- Born: 1982 (age 43–44) Madrid, Spain
- Occupations: Artist, biologist
- Style: Impressionism, German Expressionism, Latin American art
- Awards: Princess of Girona Award for Arts and Literature

= Juan Zamora (artist) =

Spanish bio-artist

Juan Zamora (born 1982) is a bio-artist from Madrid He takes inspiration of his work from pop culture, and Latino culture. Zamora is currently based in Ca´Foscari University.

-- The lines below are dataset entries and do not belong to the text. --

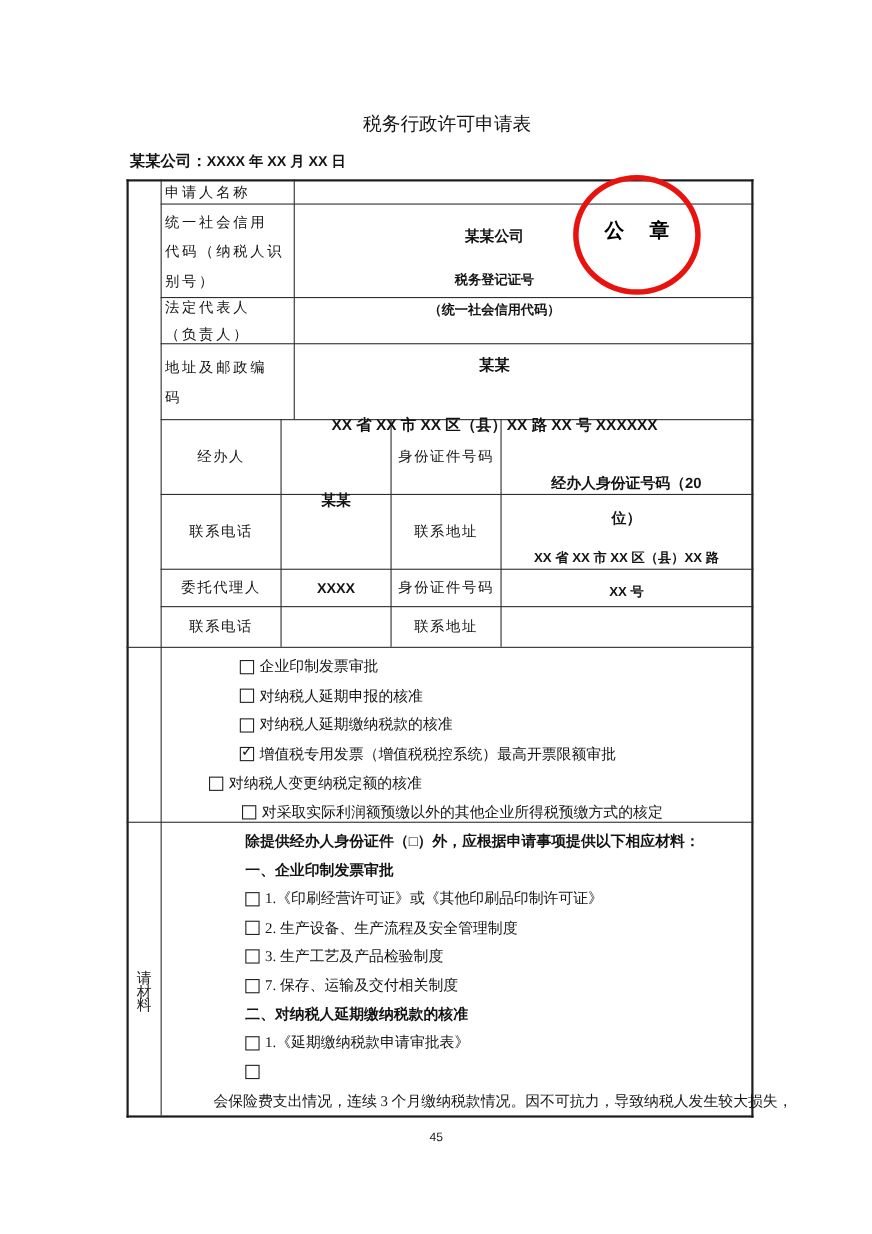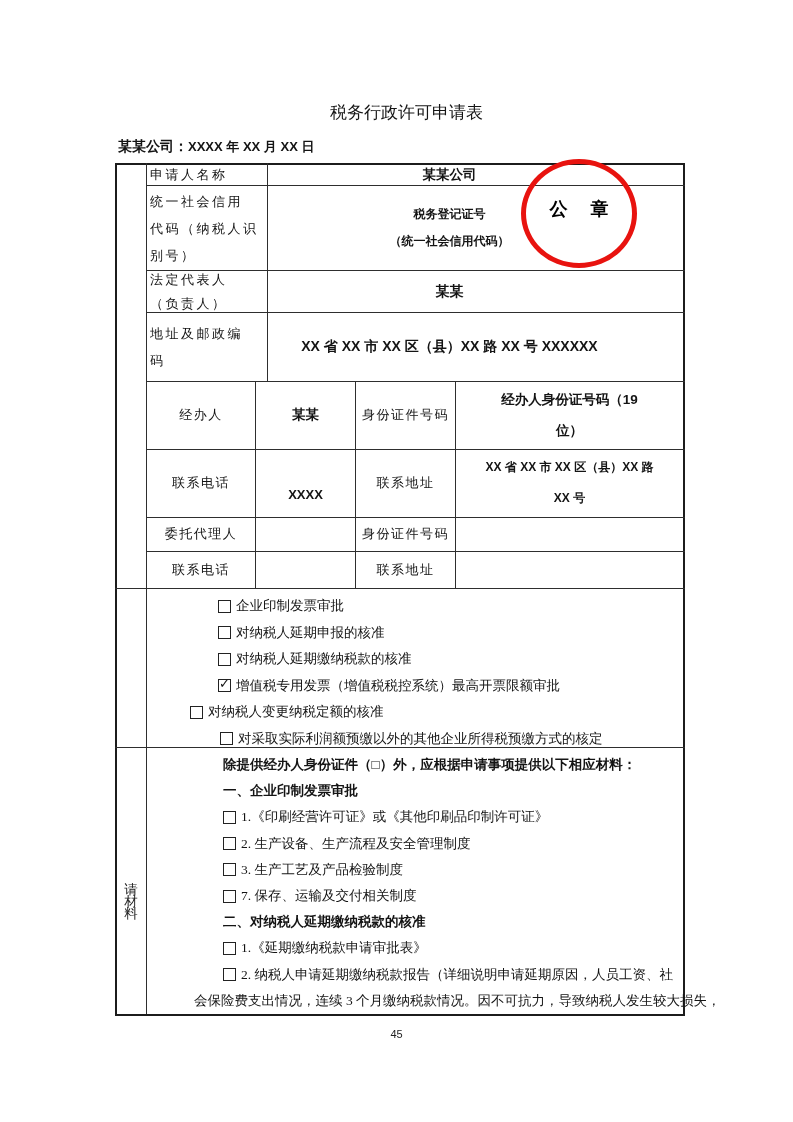--- a/index.html
+++ b/index.html
@@ -9,21 +9,21 @@
     font-family:"Liberation Serif", serif; color:#141414;
   }
   
   .gl { position:absolute; background:#2e2e2e; }
   .gl.thick { background:#1c1c1c; }
   
   .cell { position:absolute; display:flex; align-items:center; box-sizing:border-box; }
   .cell.center { justify-content:center; text-align:center; }
   .lab { font-size:13px; letter-spacing:2.5px; line-height:27px; white-space:pre-line; }
   .lab5 { font-size:13px; letter-spacing:1.5px; }
-  .val { font-family:"Liberation Sans", sans-serif; font-weight:bold; white-space:pre-line; }
+  .val { font-family:"Liberation Sans", sans-serif; font-weight:bold; white-space:pre-line;margin-top:40px; }
   .shiftL { padding-right:52px; }
   
   .doc-title {
     position:absolute; top:101px; left:0; width:100%; text-align:center;
     font-family:"Liberation Sans", sans-serif; font-weight:normal; font-size:17px; margin:0;padding-left:10px;
   }
   .date-line { position:absolute; left:118px; top:138px; font-size:14px; font-weight:bold; }
   .date-line .dv { font-family:"Liberation Sans", sans-serif; font-size:13px; }
   
   .cb {
@@ -115,21 +115,21 @@
 （负责人）</div>
   <div class="cell center val shiftL" style="left:268px;top:271px;width:415px;height:41px;font-size:14px">某某</div>
 
   <div class="cell lab" style="left:150px;top:313px;width:116px;height:68px">地址及邮政编
 码</div>
   <div class="cell center val shiftL" style="left:268px;top:313px;width:415px;height:68px;font-size:14px">XX 省 XX 市 XX 区（县）XX 路 XX 号 XXXXXX</div>
 
   <div class="cell center lab5" style="left:147px;top:381px;width:108px;height:68px">经办人</div>
   <div class="cell center val" style="left:256px;top:381px;width:99px;height:68px;font-size:13.5px">某某</div>
   <div class="cell center lab5" style="left:356px;top:381px;width:99px;height:68px">身份证件号码</div>
-  <div class="cell center val" style="left:456px;top:381px;width:227px;height:68px;font-size:13.5px;line-height:31px">经办人身份证号码（19
+  <div class="cell center val" style="left:456px;top:381px;width:227px;height:68px;font-size:13.5px;line-height:31px">经办人身份证号码（20
 位）</div>
 
   <div class="cell center lab5" style="left:147px;top:449px;width:108px;height:68px">联系电话</div>
   <div class="cell center val" style="left:256px;top:460px;width:99px;height:68px;font-size:13px">XXXX</div>
   <div class="cell center lab5" style="left:356px;top:449px;width:99px;height:68px">联系地址</div>
   <div class="cell center val" style="left:456px;top:449px;width:227px;height:68px;font-size:12px;line-height:31px">XX 省 XX 市 XX 区（县）XX 路
 XX 号</div>
 
   <div class="cell center lab5" style="left:147px;top:517px;width:108px;height:34px">委托代理人</div>
   <div class="cell center val" style="left:256px;top:517px;width:99px;height:34px;font-size:13px"></div>
@@ -189,21 +189,20 @@
       <span class="cb"></span>
       <span>7. 保存、运输及交付相关制度</span>
     </div>
     <div class="line-row ind-m boldline">二、对纳税人延期缴纳税款的核准</div>
     <div class="line-row ind-m">
       <span class="cb"></span>
       <span>1.《延期缴纳税款申请审批表》</span>
     </div>
     <div class="line-row ind-m">
       <span class="cb"></span>
-      <span>2. 纳税人申请延期缴纳税款报告（详细说明申请延期原因，人员工资、社</span>
     </div>
     <div class="line-row ind-0">会保险费支出情况，连续 3 个月缴纳税款情况。因不可抗力，导致纳税人发生较大损失，</div>
   </div>
 
   <div class="stamp">
     <div class="stamp-text">公 章</div>
   </div>
 
   <div class="page-num">45</div>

== Early life & education ==
Juan Zamora was born in 1982 in Madrid, Spain. Zamora decided to make his living as an artist after he won his first art prize. He earned his BFA from University Complutense of Madrid and a master of Arts at the European University.

==Career==
Zamora worked as a professor at UEM and universities at Pretoria and Johannesburg and worked on animation workshops at the Young Art Laboratory of Murcia, the Centro de Estudios Superiores Felipe II, the Thyssen-Bornemisza Museum, Matadero Madrid, and the Cultural Center of Spain.

Among the exhibitions and works Zamora has made include Cuando aire y nubes (When Air and Clouds), Dracula x Dracula, ocándose el cerebro (Touching His Brain) (2008), and Nube-cerebro (Cloud-Brain) (2009).